--- Task goal ---
Look over the lines below. Report each one that includes the string "octubre".

Stored items from a collection
..............................

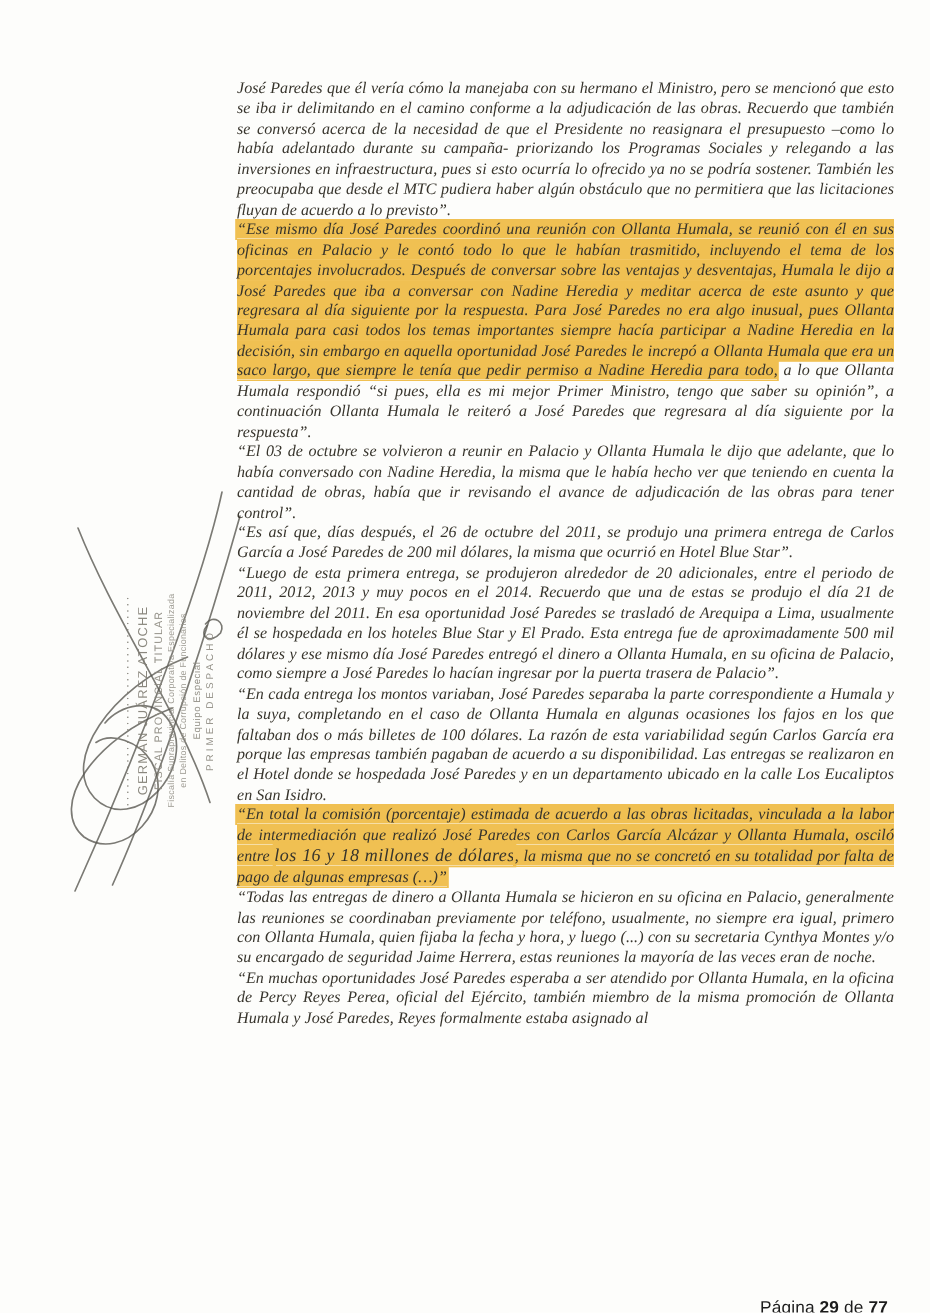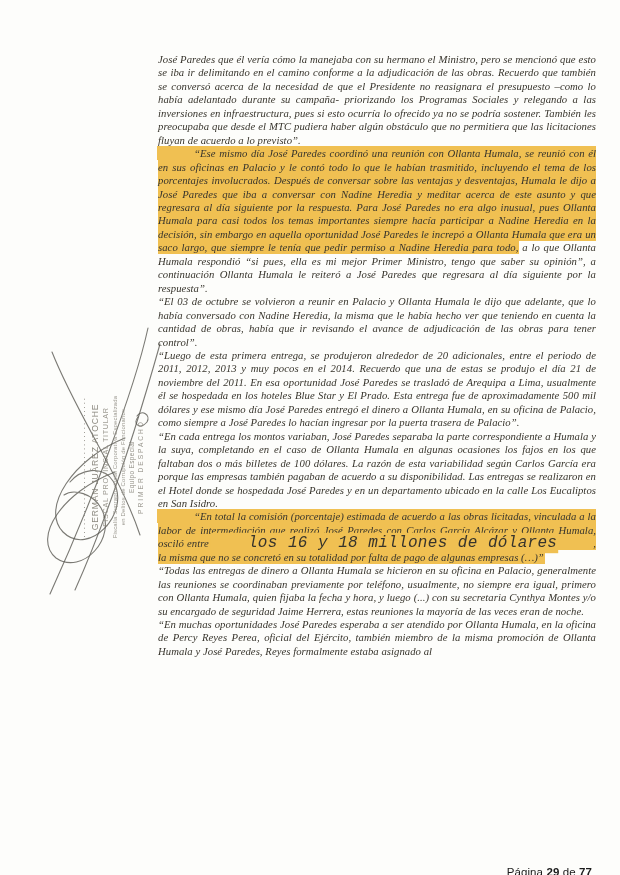--- a/index.html
+++ b/index.html
@@ -17,26 +17,24 @@
     color:#37342c;
     font-size:10.7px;line-height:13.45px;
     font-style:italic;
     text-align:justify;
     letter-spacing:.05px;
   }
   .para{margin:0;padding:0;}
   .hl{
     background:var(--hl,#f0c052);
     box-shadow:0 0 0 1.2px var(--hl,#f0c052);
-    padding-left:36px;
   }
   .em{
-    font-size:16px;
+    font-size:12px;
     letter-spacing:.3px;
-    font-family:Liberation Mono, monospace;
   }
   
   .stamp-outer{
     position:absolute;left:80px;top:338px;width:78px;height:258px;
     pointer-events:none;
   }
   .stamp-inner{
     width:258px;height:78px;
     transform:translateY(258px) rotate(-90deg);
     transform-origin:0 0;
@@ -89,20 +87,21 @@
         <div class="stamp-line st-sub">en Delitos de Corrupción de Funcionarios</div>
         <div class="stamp-line st-unit">Equipo Especial</div>
         <div class="stamp-line st-office">PRIMER DESPACHO</div>
       </div>
   </div>
 
   <div class="doc-body">
       <p class="para"><span class="">José Paredes que él vería cómo la manejaba con su hermano el Ministro, pero se mencionó que esto se iba ir delimitando en el camino conforme a la adjudicación de las obras. Recuerdo que también se conversó acerca de la necesidad de que el Presidente no reasignara el presupuesto –como lo había adelantado durante su campaña- priorizando los Programas Sociales y relegando a las inversiones en infraestructura, pues si esto ocurría lo ofrecido ya no se podría sostener. También les preocupaba que desde el MTC pudiera haber algún obstáculo que no permitiera que las licitaciones fluyan de acuerdo a lo previsto”.</span></p>
       <p class="para"><span class="hl">“Ese mismo día José Paredes coordinó una reunión con Ollanta Humala, se reunió con él en sus oficinas en Palacio y le contó todo lo que le habían trasmitido, incluyendo el tema de los porcentajes involucrados. Después de conversar sobre las ventajas y desventajas, Humala le dijo a José Paredes que iba a conversar con Nadine Heredia y meditar acerca de este asunto y que regresara al día siguiente por la respuesta. Para José Paredes no era algo inusual, pues Ollanta Humala para casi todos los temas importantes siempre hacía participar a Nadine Heredia en la decisión, sin embargo en aquella oportunidad José Paredes le increpó a Ollanta Humala que era un saco largo, que siempre le tenía que pedir permiso a Nadine Heredia para todo,</span><span class=""> a lo que Ollanta Humala respondió “si pues, ella es mi mejor Primer Ministro, tengo que saber su opinión”, a continuación Ollanta Humala le reiteró a José Paredes que regresara al día siguiente por la respuesta”.</span></p>
       <p class="para"><span class="">“El 03 de octubre se volvieron a reunir en Palacio y Ollanta Humala le dijo que adelante, que lo había conversado con Nadine Heredia, la misma que le había hecho ver que teniendo en cuenta la cantidad de obras, había que ir revisando el avance de adjudicación de las obras para tener control”.</span></p>
+      <p class="para"><span class="">“Es así que, días después, el 26 de octubre del 2011, se produjo una primera entrega de Carlos García a José Paredes de 200 mil dólares, la misma que ocurrió en Hotel Blue Star”.</span></p>
       <p class="para"><span class="">“Luego de esta primera entrega, se produjeron alrededor de 20 adicionales, entre el periodo de 2011, 2012, 2013 y muy pocos en el 2014. Recuerdo que una de estas se produjo el día 21 de noviembre del 2011. En esa oportunidad José Paredes se trasladó de Arequipa a Lima, usualmente él se hospedada en los hoteles Blue Star y El Prado. Esta entrega fue de aproximadamente 500 mil dólares y ese mismo día José Paredes entregó el dinero a Ollanta Humala, en su oficina de Palacio, como siempre a José Paredes lo hacían ingresar por la puerta trasera de Palacio”.</span></p>
       <p class="para"><span class="">“En cada entrega los montos variaban, José Paredes separaba la parte correspondiente a Humala y la suya, completando en el caso de Ollanta Humala en algunas ocasiones los fajos en los que faltaban dos o más billetes de 100 dólares. La razón de esta variabilidad según Carlos García era porque las empresas también pagaban de acuerdo a su disponibilidad. Las entregas se realizaron en el Hotel donde se hospedada José Paredes y en un departamento ubicado en la calle Los Eucaliptos en San Isidro.</span></p>
       <p class="para"><span class="hl">“En total la comisión (porcentaje) estimada de acuerdo a las obras licitadas, vinculada a la labor de intermediación que realizó José Paredes con Carlos García Alcázar y Ollanta Humala, osciló entre </span><span class="hl em">los 16 y 18 millones de dólares</span><span class="hl">, la misma que no se concretó en su totalidad por falta de pago de algunas empresas (…)”</span></p>
       <p class="para"><span class="">“Todas las entregas de dinero a Ollanta Humala se hicieron en su oficina en Palacio, generalmente las reuniones se coordinaban previamente por teléfono, usualmente, no siempre era igual, primero con Ollanta Humala, quien fijaba la fecha y hora, y luego (...) con su secretaria Cynthya Montes y/o su encargado de seguridad Jaime Herrera, estas reuniones la mayoría de las veces eran de noche.</span></p>
       <p class="para"><span class="">“En muchas oportunidades José Paredes esperaba a ser atendido por Ollanta Humala, en la oficina de Percy Reyes Perea, oficial del Ejército, también miembro de la misma promoción de Ollanta Humala y José Paredes, Reyes formalmente estaba asignado al</span></p>
     </div>
 
   <div class="footer">
     <span>Página</span>
     <span class="b">29</span>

..............................

--- Solution below ---
       <p class="para"><span class="">“El 03 de octubre se volvieron a reunir en Palacio y Ollanta Humala le dijo que adelante, que lo había conversado con Nadine Heredia, la misma que le había hecho ver que teniendo en cuenta la cantidad de obras, había que ir revisando el avance de adjudicación de las obras para tener control”.</span></p>
+      <p class="para"><span class="">“Es así que, días después, el 26 de octubre del 2011, se produjo una primera entrega de Carlos García a José Paredes de 200 mil dólares, la misma que ocurrió en Hotel Blue Star”.</span></p>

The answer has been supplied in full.